CASE LAW INTERPRETATION:
In Hastings v. Serleto (1943) 61 Cal App 2nd 672 the minor plaintiff sued the minor driver for injuries sustained in a traffic accident. The court defined "wilful misconduct" as intentionally doing something in the operation of a motor vehicle which should not be done or intentionally failing to do something which should be done under circumstances disclosing knowledge, express or implied, that an injury to a guest will be a probable result. "The mere failure to perform a statutory duty is not alone, wilful misconduct. Speed alone, or inattention to the roadway alone, do not constitute wilful misconduct: and colliding with a car at an intersection while driving 60 miles per hour is not wilful misconduct."
People v. Malcom (1954) 124 Cal App 2nd Supp 902 was decided nine years later. The defendant was driving a car at 35 to 40 miles per hour, had run off of the road, and sheered off a tree. His brakes were never applied. The trial judge found the defendant guilty of driving his vehicle at a speed that was greater than what was reasonable. The Appellate Department of the San Bernardino Superiour Court reversed the conviction. One interpretation of the facts is that the accident and subsequent injuries were caused by the defendant's unreasonable speed. It was also equally reasonable to conclude that the accident may have been "the result of inattention, momentary distraction or drowsiness." The court concluded that when there are two or more reasonable interpreations from the evidence presented, one of which pointed to the defendant's guilt and the other to his innocence, the interpretation consistent with innocence must be accepted.
Almost 50 years later, another decision was published from San Bernardino's Appellate Department, People v. Behjat (2000) 84 Cal App 4th Supp 1. The officer in Behjat used a radar gun to obtain a reading on the defendant's car. The defendant was charged with, and was subsequently convicted of, violating Vehicle Code section 22350, California's basic speed law. The trial court's finding was reversed. The evidence showed that the defendant was driving at 59 miles per hour. Required in, and absent from, the record was "substantial evidence" that the defendant drove at a speed that was unreasonable for the driving conditions, or that any person or property was in danger of injury or damage. There was no information that the defendant's speed was unreasonable since "the record did not contain evidence on the weather, visibility, traffic volume or road conditions when the defendant was stopped." (84 Cal App 4th Supp 1, at 4)

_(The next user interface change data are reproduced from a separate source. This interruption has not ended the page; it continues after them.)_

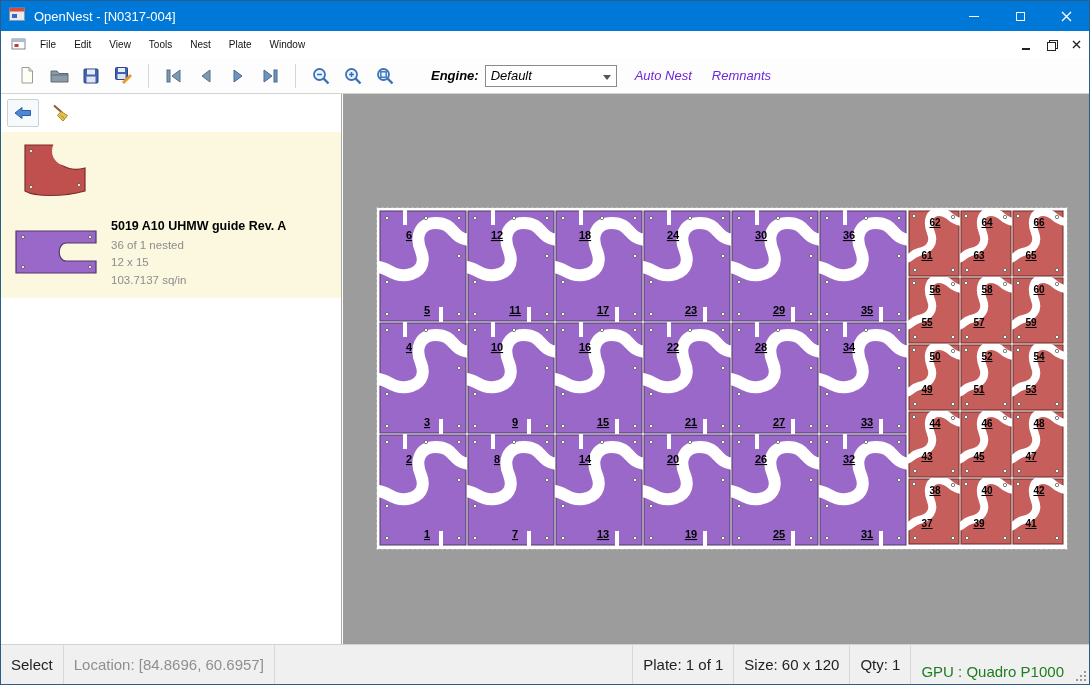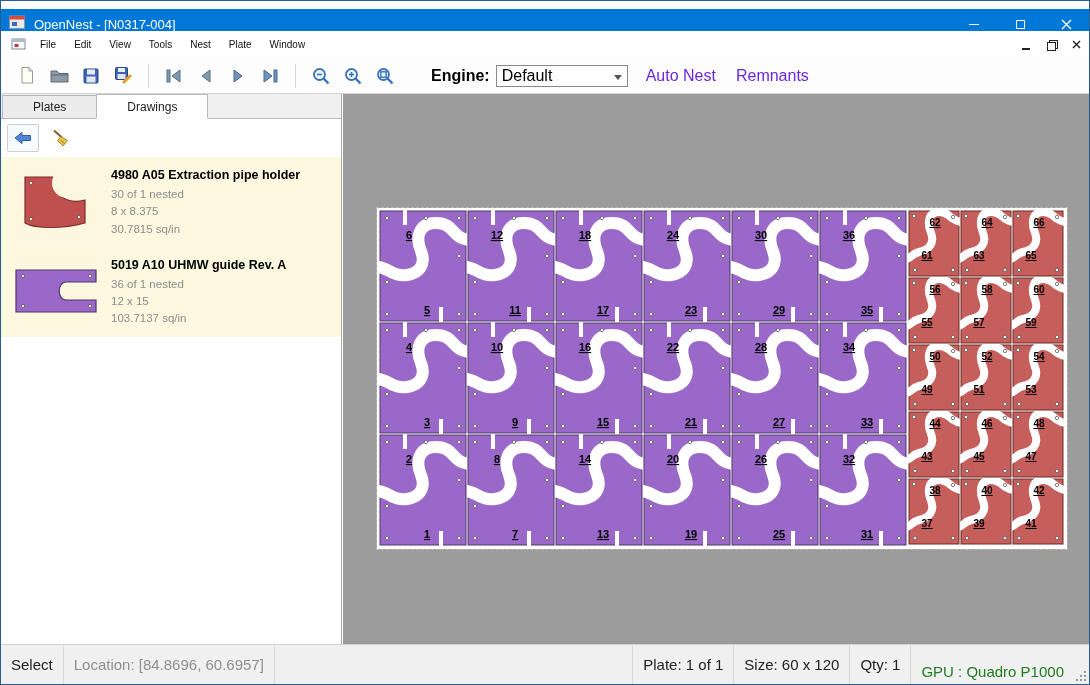--- a/index.html
+++ b/index.html
@@ -1,37 +1,37 @@
 <!DOCTYPE html>
 <html><head>
 <meta charset="utf-8">
 <style>
   *{box-sizing:border-box;margin:0;padding:0;}
   html,body{width:1090px;height:685px;}
   body{font-family:"Liberation Sans",sans-serif;position:relative;overflow:hidden;background:#fff;border:1px solid #2b5d8c;}
 
   
-  .titlebar{position:absolute;top:8px;left:0;right:0;height:30px;background:#0078d7;display:flex;align-items:center;color:#fff;font-size:13px;padding-left:8px;}
+  .titlebar{position:absolute;top:0;left:0;right:0;height:30px;background:#0078d7;display:flex;align-items:center;color:#fff;font-size:13px;padding-left:8px;}
   .titlebar .title-text{margin-left:8px;}
   .tb-spacer{flex:1;}
   .win-btn{width:46px;height:30px;display:flex;align-items:center;justify-content:center;}
   .glyph-min{width:10px;height:1px;background:#fff;display:block;}
   .glyph-max{width:9px;height:9px;border:1px solid #fff;display:block;}
 
   
   .menubar{position:absolute;top:30px;left:0;right:0;height:27px;background:#fff;display:flex;align-items:center;font-size:10px;color:#111;padding-left:6px;}
   .menu-item{padding:5px 9px;cursor:default;}
   .mdi-ctrl{width:24px;height:21px;display:flex;align-items:center;justify-content:center;margin-right:1px;}
   .mdi-min{width:8px;height:2px;background:#222;display:block;margin-top:8px;}
   .mdi-restore{position:relative;width:9px;height:9px;display:block;}
   .mdi-restore::before{content:"";position:absolute;left:2px;top:0;width:7px;height:7px;border:1px solid #222;}
   .mdi-restore::after{content:"";position:absolute;left:0;top:2px;width:7px;height:7px;border:1px solid #222;background:#fff;}
 
   
-  .toolbar{position:absolute;top:57px;left:0;right:0;height:36px;background:#fdfdfd;border-bottom:1px solid #d4d4d4;display:flex;align-items:center;padding-left:10px;font-size:16px;}
+  .toolbar{position:absolute;top:57px;left:0;right:0;height:36px;background:#fdfdfd;border-bottom:1px solid #d4d4d4;display:flex;align-items:center;padding-left:10px;font-size:13px;font-style:italic;}
   .tbtn{width:32px;height:30px;display:flex;align-items:center;justify-content:center;border-radius:3px;}
   .tsep{width:1px;height:24px;background:#d6d6d6;margin:0 9px;}
   .engine-label{font-weight:bold;margin:0 6px 0 30px;}
   .combo{width:132px;height:22px;border:1px solid #8a8a8a;background:#fff;display:flex;align-items:center;padding-left:5px;position:relative;}
   .combo .arrow{position:absolute;right:5px;top:9px;width:0;height:0;border-left:4px solid transparent;border-right:4px solid transparent;border-top:5px solid #555;}
   .flat-btn{padding:6px 10px;color:#6d28d9;}
 
   
   .left-panel{position:absolute;top:93px;bottom:26px;left:0;width:341px;background:#fff;border-right:1px solid #a8a8a8;}
   .tabstrip{display:flex;height:25px;background:#f0f0f0;border-bottom:1px solid #b9b9b9;align-items:flex-end;padding-left:1px;}
@@ -197,24 +197,20 @@
   <span class="engine-label">Engine:</span>
   <div class="combo">
     <span>Default</span>
     <span class="arrow"></span>
   </div>
   <span class="flat-btn" style="margin-left:8px;">Auto Nest</span>
   <span class="flat-btn">Remnants</span>
 </div>
 
 <div class="left-panel">
-  <div class="tabstrip">
-    <div class="tab">Plates</div>
-    <div class="tab active">Drawings</div>
-  </div>
   <div class="panel-toolbar">
     <div class="ptbtn">
       <svg width="22" height="18">
           <path d="M3,9 L10,3.5 V6.5 H18.5 V11.5 H10 V14.5 Z" fill="#4f86d8" stroke="#2f5f9e"></path>
         </svg>
     </div>
     <div class="ptbtn plain">
       <svg width="22" height="20">
           <line x1="4" y1="2.5" x2="12" y2="9.5" stroke="#8a5a2a" stroke-width="2"></line>
           <path d="M11,8.5 L17.5,12.5 L13,18 L7.5,12.5 Z" fill="#e6c34c" stroke="#a8862a"></path>
@@ -225,26 +221,20 @@
   <div class="items">
     <div class="drawing-item">
       <div class="thumb">
         <svg width="72" height="58">
             <path d="M4,4 H32 C32,22 46,32 64,27 V50 C42,56 14,56 4,50 Z" fill="#c0504d" stroke="#7d2d2a" stroke-width="1.2"></path>
             <circle cx="46" cy="10" r="15" fill="#fbf8df"></circle>
             <circle cx="10" cy="10" r="1.6" fill="#fbf8df" stroke="#4a4a4a" stroke-width="0.7"></circle>
             <circle cx="10" cy="46" r="1.6" fill="#fbf8df" stroke="#4a4a4a" stroke-width="0.7"></circle>
             <circle cx="58" cy="44" r="1.6" fill="#fbf8df" stroke="#4a4a4a" stroke-width="0.7"></circle>
           </svg>
-      </div>
-      <div class="d-text">
-        <div class="d-title">4980 A05 Extraction pipe holder</div>
-        <div class="d-line">30 of 1 nested</div>
-        <div class="d-line">8 x 8.375</div>
-        <div class="d-line">30.7815 sq/in</div>
       </div>
     </div>
     <div class="drawing-item">
       <div class="thumb">
         <svg width="90" height="58">
             <path d="M4,7 H84 V19 H54 C45,19 45,37 54,37 H84 V49 H4 Z" fill="#9a68c9" stroke="#50396b" stroke-width="1.2"></path>
             <circle cx="11" cy="13" r="1.6" fill="#fbf8df" stroke="#4a4a4a" stroke-width="0.7"></circle>
             <circle cx="11" cy="43" r="1.6" fill="#fbf8df" stroke="#4a4a4a" stroke-width="0.7"></circle>
             <circle cx="78" cy="13" r="1.6" fill="#fbf8df" stroke="#4a4a4a" stroke-width="0.7"></circle>
             <circle cx="78" cy="43" r="1.6" fill="#fbf8df" stroke="#4a4a4a" stroke-width="0.7"></circle>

The following month San Bernardino Superior Court's Appellate Department decided People v. Huffman (2000) 88 Cal App 4th Supp 1. An officer testified that his laser device showed the defendant driving 66 miles per hour in a maximum 50 miles per hour area. The defendant's conviction was reversed since there was no evidence of a certified traffic and engineering survey justifying the speed limit. Since it was not admitted, "an officer is incompetent to testify as to the defendant's speed." Similar to Behjat, there was not substantial evidence that the defendant drove at a speed that endangered people or property or was unreasonable for the driviing condidtions. If the violation was based on exceeding a posted speed limit and was detected by the use of a radar or laser device, the prosecution must also admit a certified copy of the speed survey. The burden then shifts to the defendant to prove that his speed was safe based on the totality of the road, weather and driving conditions.

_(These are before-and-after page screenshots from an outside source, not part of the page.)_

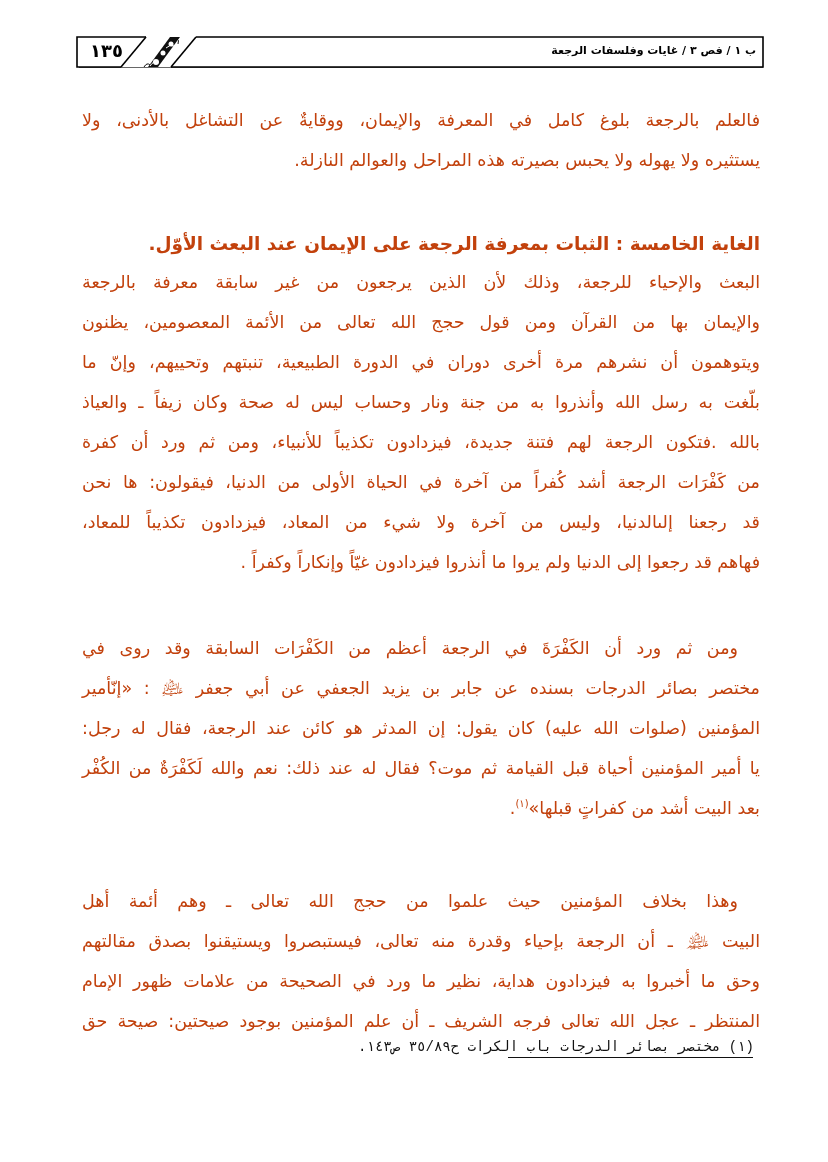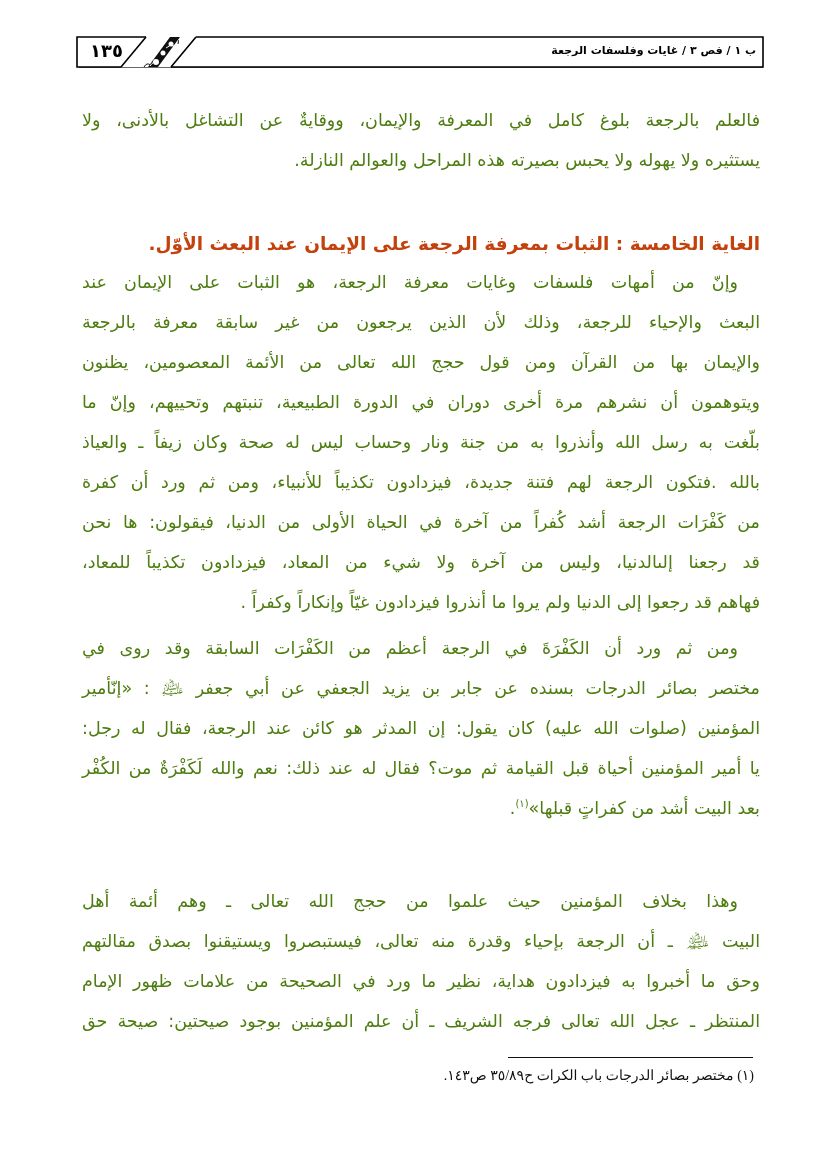--- a/index.html
+++ b/index.html
@@ -66,21 +66,21 @@
     
     .content {
       position: absolute;
       left: 82px;
       width: 678px;
       direction: rtl;
       text-align: justify;
       text-align-last: right;
       font-family: "DejaVu Sans", sans-serif;
       font-size: 17.5px;
-      color: #4d7c0f;
+      color: #c2410c;
     }
     .para {
       margin: 0;
       line-height: 40px;
       text-align: justify;
     }
     .para .line {
       display: block;
       text-align: justify;
       text-align-last: justify;
@@ -111,23 +111,23 @@
       left: 508px;
       top: 1057px;
       width: 245px;
       height: 0;
       border-top: 1.5px solid #111;
     }
     .footnote {
       position: absolute;
       left: 82px;
       width: 672px;
-      top: 1064px;
-      direction: rtl;
-      font-family: Liberation Serif, serif;
+      top: 1035px;
+      direction: rtl;
+      font-family: Liberation Mono, monospace;
       font-size: 14px;
       line-height: 24px;
       color: #111;
       white-space: nowrap;
     }
     sup.fn {
       font-size: 10px;
       vertical-align: super;
       line-height: 0;
     }
@@ -164,21 +164,20 @@
     <p class="para">
       <span class="line">فالعلم بالرجعة بلوغ كامل في المعرفة والإيمان، ووقايةٌ عن التشاغل بالأدنى، ولا</span>
       <span class="line last">يستثيره ولا يهوله ولا يحبس بصيرته هذه المراحل والعوالم النازلة.</span>
     </p>
   </div>
 
   <div class="heading">الغاية الخامسة : الثبات بمعرفة الرجعة على الإيمان عند البعث الأوّل.</div>
 
   <div class="content" style="top:262px;">
     <p class="para">
-      <span class="line indent">وإنّ من أمهات فلسفات وغايات معرفة الرجعة، هو الثبات على الإيمان عند</span>
       <span class="line">البعث والإحياء للرجعة، وذلك لأن الذين يرجعون من غير سابقة معرفة بالرجعة</span>
       <span class="line">والإيمان بها من القرآن ومن قول حجج الله تعالى من الأئمة المعصومين، يظنون</span>
       <span class="line">ويتوهمون أن نشرهم مرة أخرى دوران في الدورة الطبيعية، تنبتهم وتحييهم، وإنّ ما</span>
       <span class="line">بلّغت به رسل الله وأنذروا به من جنة ونار وحساب ليس له صحة وكان زيفاً ـ والعياذ</span>
       <span class="line">بالله .فتكون الرجعة لهم فتنة جديدة، فيزدادون تكذيباً للأنبياء، ومن ثم ورد أن كفرة</span>
       <span class="line">من كَفْرَات الرجعة أشد كُفراً من آخرة في الحياة الأولى من الدنيا، فيقولون: ها نحن</span>
       <span class="line">قد رجعنا إلىالدنيا، وليس من آخرة ولا شيء من المعاد، فيزدادون تكذيباً للمعاد،</span>
       <span class="line last">فهاهم قد رجعوا إلى الدنيا ولم يروا ما أنذروا فيزدادون غيّاً وإنكاراً وكفراً .</span>
     </p>
   </div>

When a radar or laser device is used to obtain the defendant's speed, evidence must be presented so that the trial court can make findings that:
1) A traffic and engineering survey has been conducted within the time limits noted in Vehicle Code section 40802, subsections (a)(2) or (c)(2);
2) The defendant drove at a speed that endangered people or property or was unreasonable for the driving conditions, and
3) The speed limit is justified by the facts stated in the survey and is based on sufficient lawful reasons."